Collaborative effort for this one, I'm trying to make something worthy of
displaying this pen made by Skiprat.

It's a desk set with a music/Star Trek theme. I finally got a base made, 
(after about 10 lbs of resin discarded..) and an ink bottle for the dip pen.
You can't see it well in the photo (or even in person!) but the ink bottle
has crystals in the middle of it. This is supposed to be a 'dilithium chamber'
from the show. PR Princess sent me the crystals along with a certificate
of authenticity. The crystals were used on the show. The piano was made
by my dad many years ago. He used to sell them to some high end music
and jewelry stores, but I guess there isn't much call for them anymore. I
still have two, so this is a good place to put one to use. 

I need to re-do the bottle though. I'm hoping the resin will break down in
acetone so I can add some color to the crystals. The bottle is a bit milky
in color and perhaps a bit too tall. I haven't permanently positioned
anything except the clock so that I could make changes.

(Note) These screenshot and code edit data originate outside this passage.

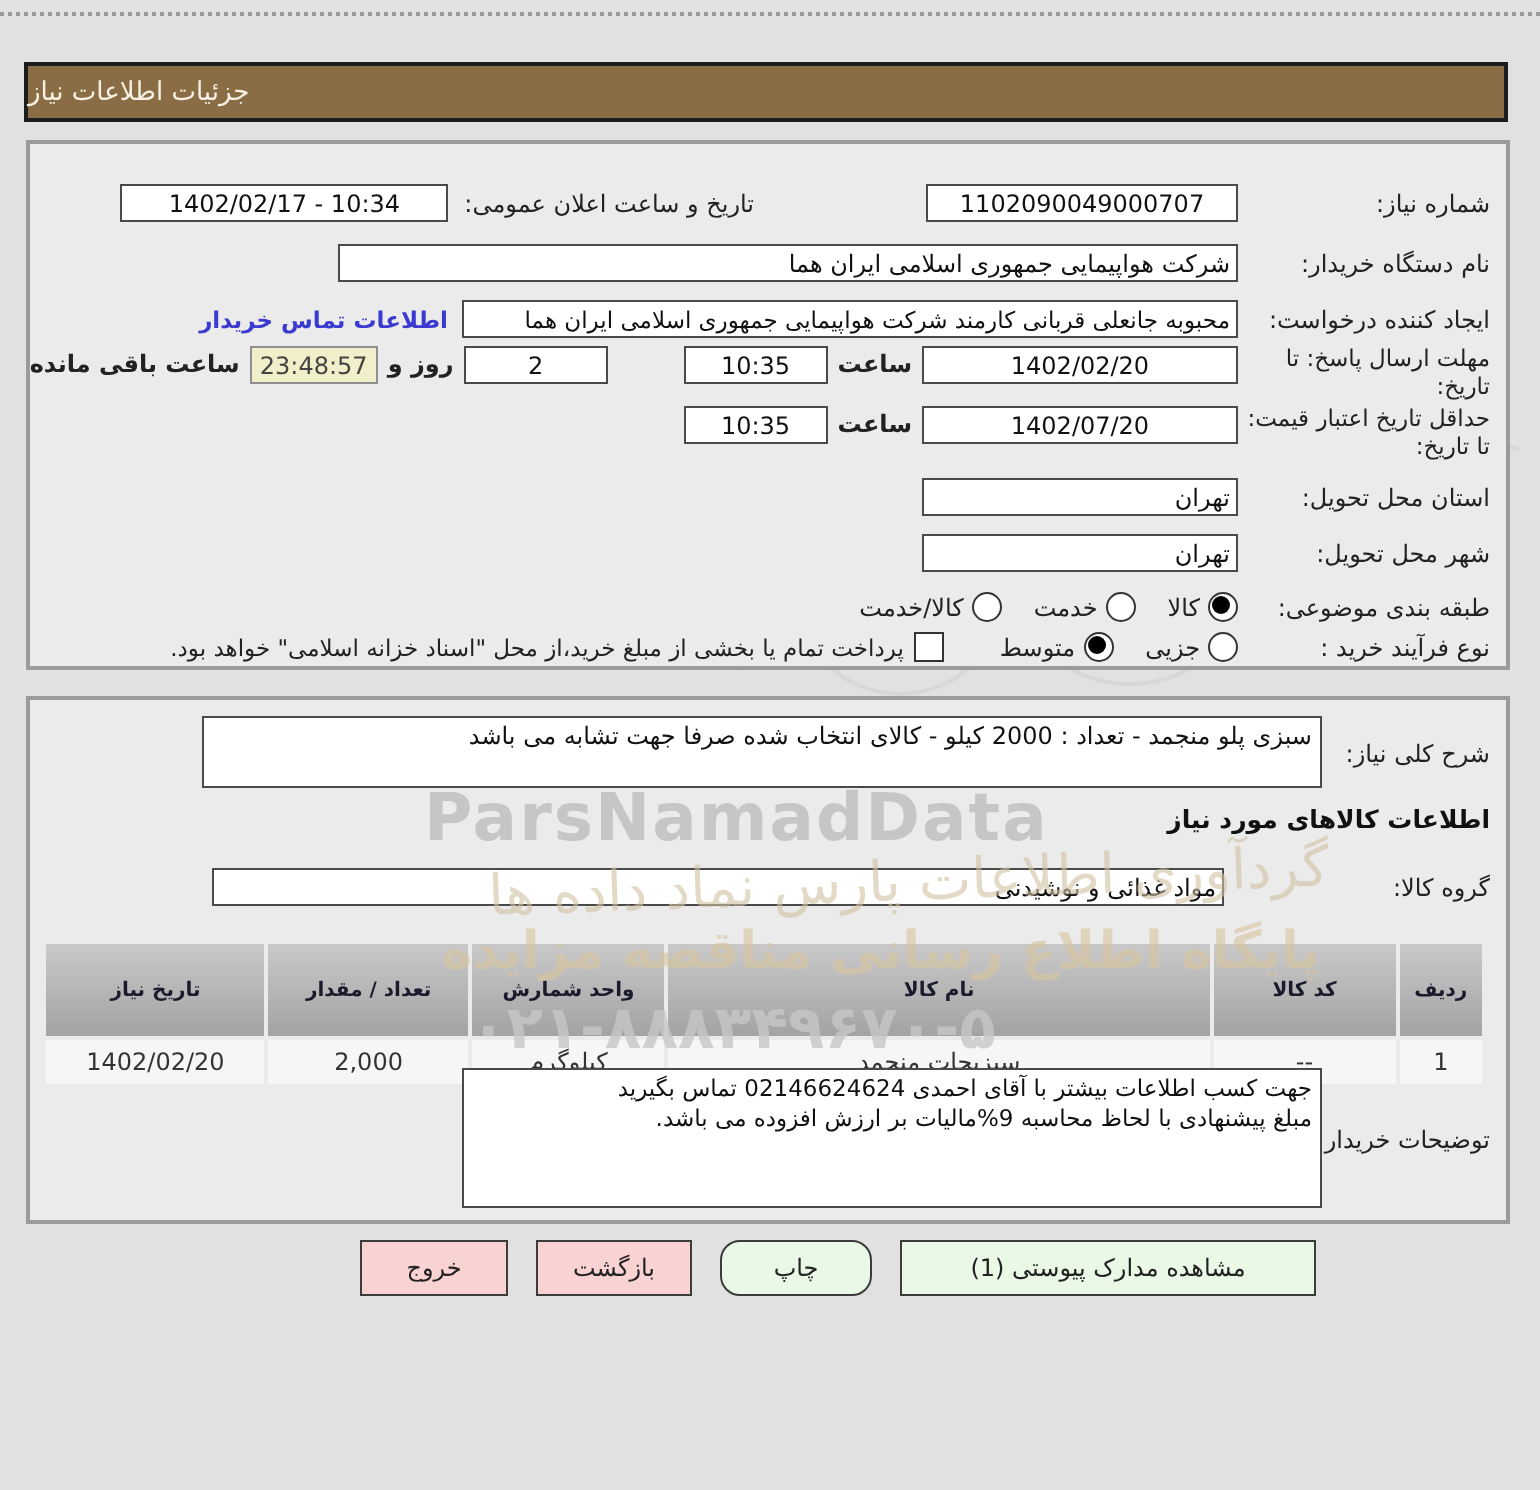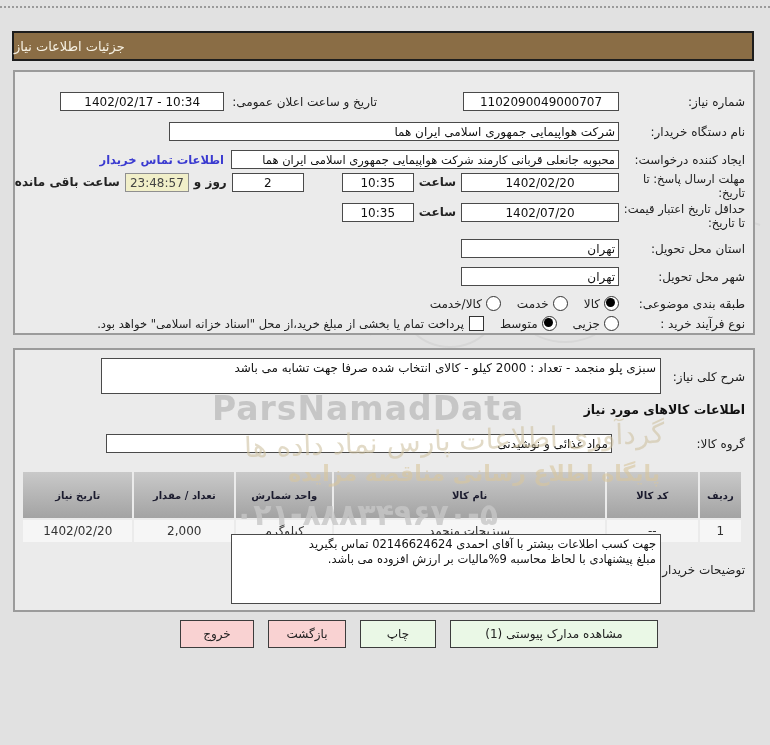--- a/index.html
+++ b/index.html
@@ -66,27 +66,27 @@
     position:absolute;top:620px;left:0;width:770px;height:28px;
     display:flex;direction:rtl;align-items:center;padding-right:112px;box-sizing:border-box;gap:14px;z-index:3;
   }
   .btn{
     height:26px;border:1px solid #3c3c3c;font-family:"DejaVu Sans",sans-serif;
     font-size:12px;color:#222;display:flex;align-items:center;justify-content:center;
     padding:0 10px;cursor:pointer;white-space:nowrap;direction:rtl;
   }
   .btn.green{background:#eaf8e6;}
   .btn.pink{background:#f9d2d2;}
-  .btn.b-respond{width:108px;} .btn.b-docs{width:186px;} .btn.b-print{width:54px;}
+  .btn.b-respond{width:108px;} .btn.b-docs{width:186px;} .btn.b-print{width:54px;border-radius:10px;}
   .btn.b-back{width:56px;} .btn.b-exit{width:52px;}
   
   .wm{position:absolute;pointer-events:none;z-index:4;}
   .wm-brand{top:389px;left:212px;font-size:33px;font-weight:bold;color:#c6c6c6;letter-spacing:1px;direction:ltr;}
   .wm-script{top:424px;right:105px;font-size:28px;color:#cfc3a2;opacity:.6;transform:rotate(-2deg);white-space:nowrap;direction:rtl;}
-  .wm-tagline{top:461px;right:110px;font-size:22px;font-weight:bold;color:#d8c69e;opacity:.62;white-space:nowrap;direction:rtl;}
+  .wm-tagline{top:461px;right:110px;font-size:26px;font-weight:bold;color:#d8c69e;opacity:.62;white-space:nowrap;direction:rtl;}
   .wm-phone{top:497px;left:235px;font-size:30px;font-weight:bold;color:#c7c7c7;opacity:.8;direction:ltr;letter-spacing:2px;}
   .wm-ghost{top:165px;left:330px;opacity:.55;}
   .wm-num{position:absolute;color:#d2d2d2;font-weight:bold;pointer-events:none;z-index:1;}
   .wm-n1{top:188px;left:440px;font-size:44px;transform:rotate(-6deg);}
   .wm-n2{top:222px;left:458px;font-size:42px;transform:rotate(-4deg);}
   .wm-n3{top:268px;left:560px;font-size:38px;transform:rotate(8deg);}
 </style>
 </head>
 <body>
 
@@ -166,21 +166,21 @@
     <span class="opt-label">خدمت</span>
     <span class="radio"></span>
     <span class="opt-label">کالا/خدمت</span>
   </div>
 
   <div class="frow" style="top:244px;">
     <div class="flabel">نوع فرآیند خرید :</div>
     <span class="radio"></span>
     <span class="opt-label">جزیی</span>
     <span class="radio sel"></span>
-    <span class="opt-label" style="margin-left:16px;">متوسط</span>
+    <span class="opt-label" style="margin-left:28px;">متوسط</span>
     <span class="checkbox"></span>
     <span class="chk-text">پرداخت تمام یا بخشی از مبلغ خرید،از محل "اسناد خزانه اسلامی" خواهد بود.</span>
   </div>
 </div>
 
 <div class="box box2">
 
   <div class="frow" style="top:16px;align-items:flex-start;">
     <div class="flabel" style="width:84px;flex:0 0 84px;padding-top:4px;">شرح کلی نیاز:</div>
   </div>

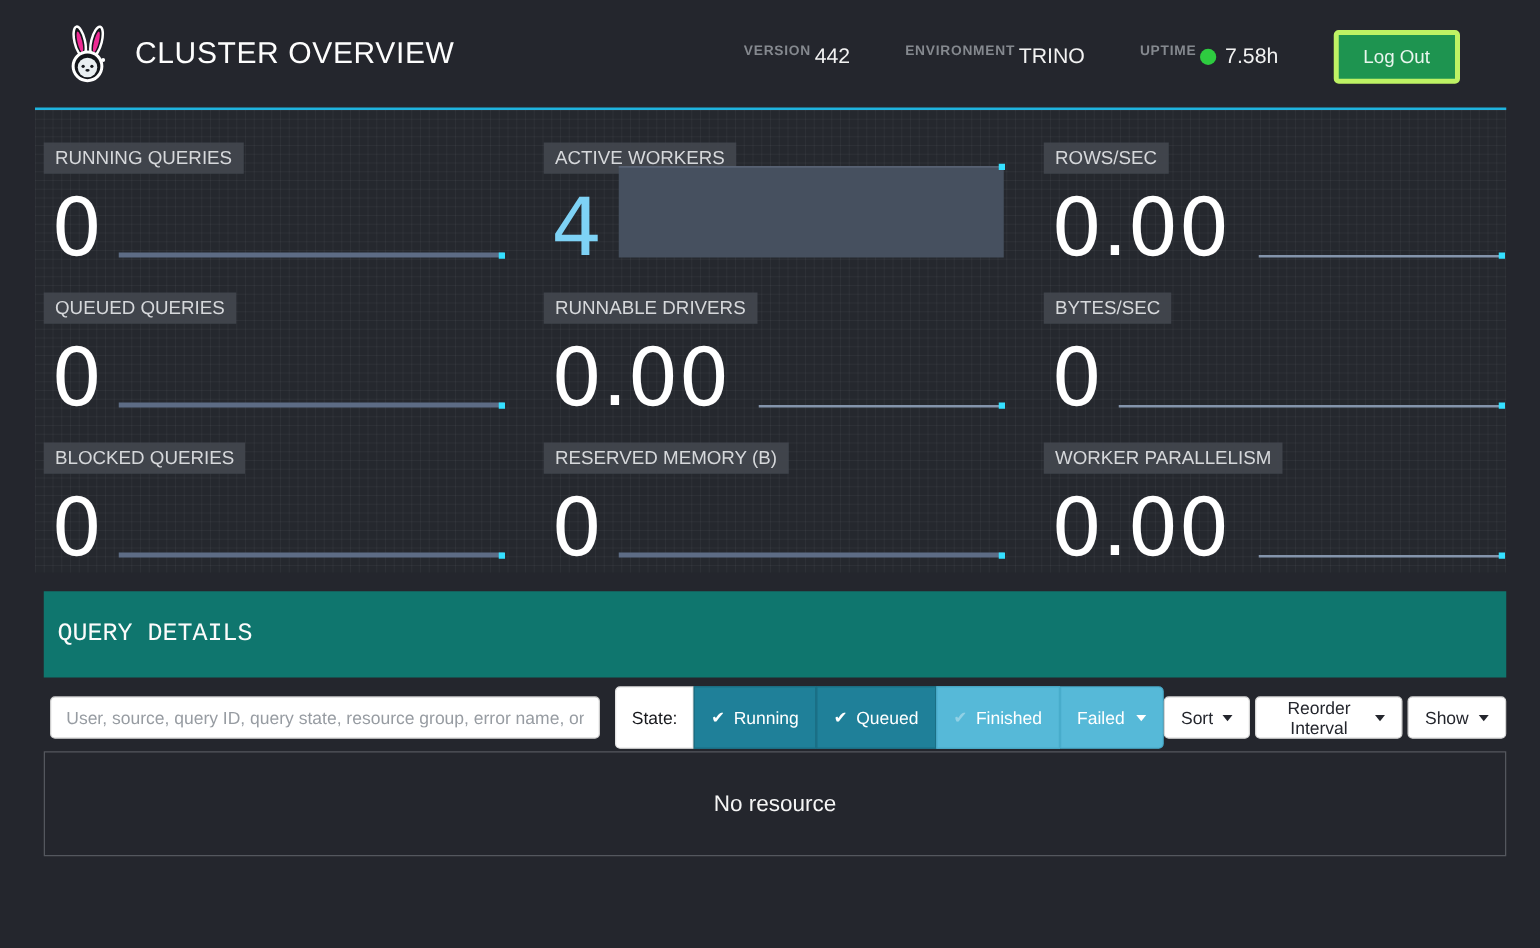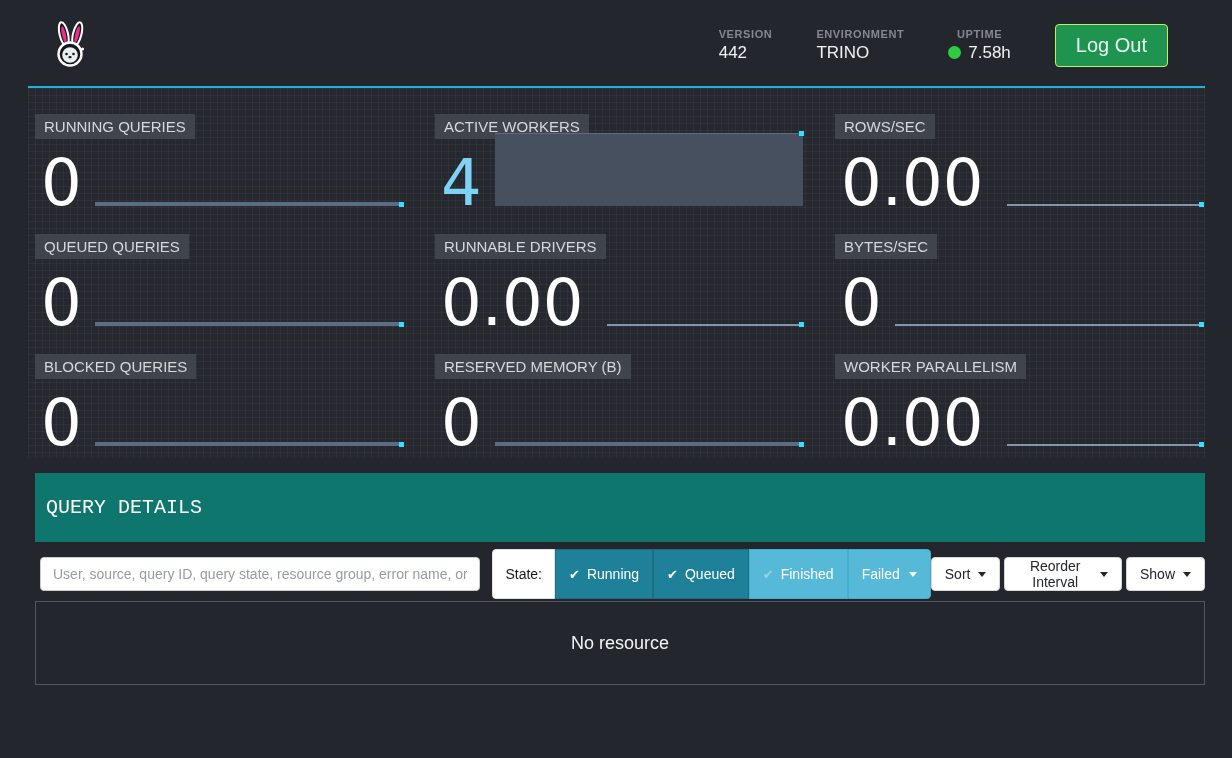--- a/index.html
+++ b/index.html
@@ -14,27 +14,27 @@
   .header {
     height:88px;
     margin:0 27px 0 28px;
     border-bottom:2px solid #1fb3de;
     display:flex;
     align-items:center;
   }
   .logo { margin:6px 18px 0 22px; flex:0 0 auto; }
   .page-title { font-size:24px; letter-spacing:0.5px; color:#fdfdfd; font-weight:400; }
   .header-right { margin-left:auto; display:flex; align-items:center; gap:44px; padding-right:37px; padding-top:4px; }
-  .hstat { display:flex; flex-direction:column; gap:3px;text-align:center; }
+  .hstat { display:flex; flex-direction:row; gap:3px; }
   .hstat-label { font-size:11px; letter-spacing:0.6px; color:#85898f; font-weight:700; }
   .hstat-value { font-size:17px; color:#f2f2f2; display:flex; align-items:center; gap:7px; }
   .uptime-dot { width:13px; height:13px; border-radius:50%; background:#2ecc40; display:inline-block; }
   .logout-btn {
-    background:#1e9450; color:#e9f6ee; border:1px solid #bef264; border-radius:4px;
-    font-size:20px; padding:9px 20px; cursor:pointer; font-family:inherit;
+    background:#1e9450; color:#e9f6ee; border:4px solid #bef264; border-radius:4px;
+    font-size:15px; padding:9px 20px; cursor:pointer; font-family:inherit;
   }
 
   
   .grid-section {
     margin:0 27px 0 28px;
     padding:12px 0 3px 7px;
     background-color:#25282e;
     background-image:
       linear-gradient(to right, rgba(255,255,255,0.04) 1px, transparent 1px),
       linear-gradient(to bottom, rgba(255,255,255,0.04) 1px, transparent 1px);
@@ -123,20 +123,21 @@
         <ellipse cx="27" cy="13.5" rx="1.9" ry="8.5" fill="#ee2a93"></ellipse>
       </g>
       <circle cx="20" cy="33" r="11.5" fill="#14161b" stroke="#fff" stroke-width="2.4"></circle>
       <circle cx="20" cy="34" r="7.8" fill="#e9eef1"></circle>
       <circle cx="16.5" cy="33" r="1.3" fill="#14161b"></circle>
       <circle cx="23.5" cy="33" r="1.3" fill="#14161b"></circle>
       <ellipse cx="20" cy="36.2" rx="1.7" ry="1.1" fill="#14161b"></ellipse>
       <circle cx="32.5" cy="28" r="1.6" fill="#fff"></circle>
     </svg>
   </span>
+  <span class="page-title">CLUSTER OVERVIEW</span>
 
   <div class="header-right">
     <div class="hstat">
       <span class="hstat-label">VERSION</span>
       <span class="hstat-value">442</span>
     </div>
     <div class="hstat">
       <span class="hstat-label">ENVIRONMENT</span>
       <span class="hstat-value">TRINO</span>
     </div>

When it's done, I'll take some decent photos with proper lighting.
Thanks to Skiprat and Dawn for their help in this.
I know I couldn't have done it..


----------



## skiprat (Jul 5, 2009)

Well done Charlie!!!!!!!!!!!!! The hard work and grief you had with the resin has paid off in dividends cos that base looks fantastic.
The whole set looks great too:biggrin:

I'm chuffed to have been a small part of it:wink: 

When are you going to present it??? She's gonna flip her lid!!!:biggrin: Take pics!!!


----------



## NewLondon88 (Jul 5, 2009)

LOL .. I might have to get someone to take pics, she lives a couple of hundred miles away.
I managed to mangle two tassels now, so I've got to replace that and redo the
ink bottle.. shine everything up and pack it. I'll make her assemble it. I think I'll
put the pen back in your packaging, complete with your notes.  LOL


----------



## VisExp (Jul 5, 2009)

Charlie, that's an awesome looking display!  The block you poured for the base really compliments the pen and other display items.


----------



## rjwolfe3 (Jul 5, 2009)

Wow that is sweet and priceless!


----------



## PR_Princess (Jul 7, 2009)

WOW Charlie, that is so cool! I love the base too, heck I love all of it!  :tongue::tongue::tongue:

What a super way to set off the flute, and so appropriate too!!! LOL I can just see Sham sitting at that piano. :biggrin: You really did one heck of a job, and I am sure that Sham will flip! BTW does she know it's coming or will it be a surprise???


----------



## artme (Jul 7, 2009)

Love the  base! love the individual parts! In my opinion the whole is a bit too busy.


----------



## NewLondon88 (Jul 8, 2009)

noooo...  she has no idea.

Art, you're right .. it IS busy. This isn't something I'd sell to the public, but each item
is part of a theme that she would understand and they tie together, so it works in this
instance.

I guess it's a good thing the piano isn't magnetic 
(you could stick paper clips to it) :tongue:


----------



## Rollerbob (Jul 8, 2009)

Sometimes meaningful pieces don't make sense to the GP, but I am quite sure this person is going to be quite impressed! Glad you finally got it done! Very impressive work......... Any way I can get you to cast a base for a horse I had mounted?


----------



## cnirenberg (Jul 8, 2009)

Charlie,
Way to go. The base came out terrific.  That display is more than worthy.  Awesome job.


----------



## PR_Princess (Jul 8, 2009)

NewLondon88 said:


> noooo...  she has no idea.



Oh Wow.......

To heck with the shipping! Deliver this in person Charlie!!!:wink::tongue::tongue::biggrin:


----------



## Druid (Jul 8, 2009)

Impressive display Charlie, well done!!!


----------



## NewLondon88 (Jul 8, 2009)

Rollerbob said:


> Any way I can get you to cast a base for a horse I had mounted?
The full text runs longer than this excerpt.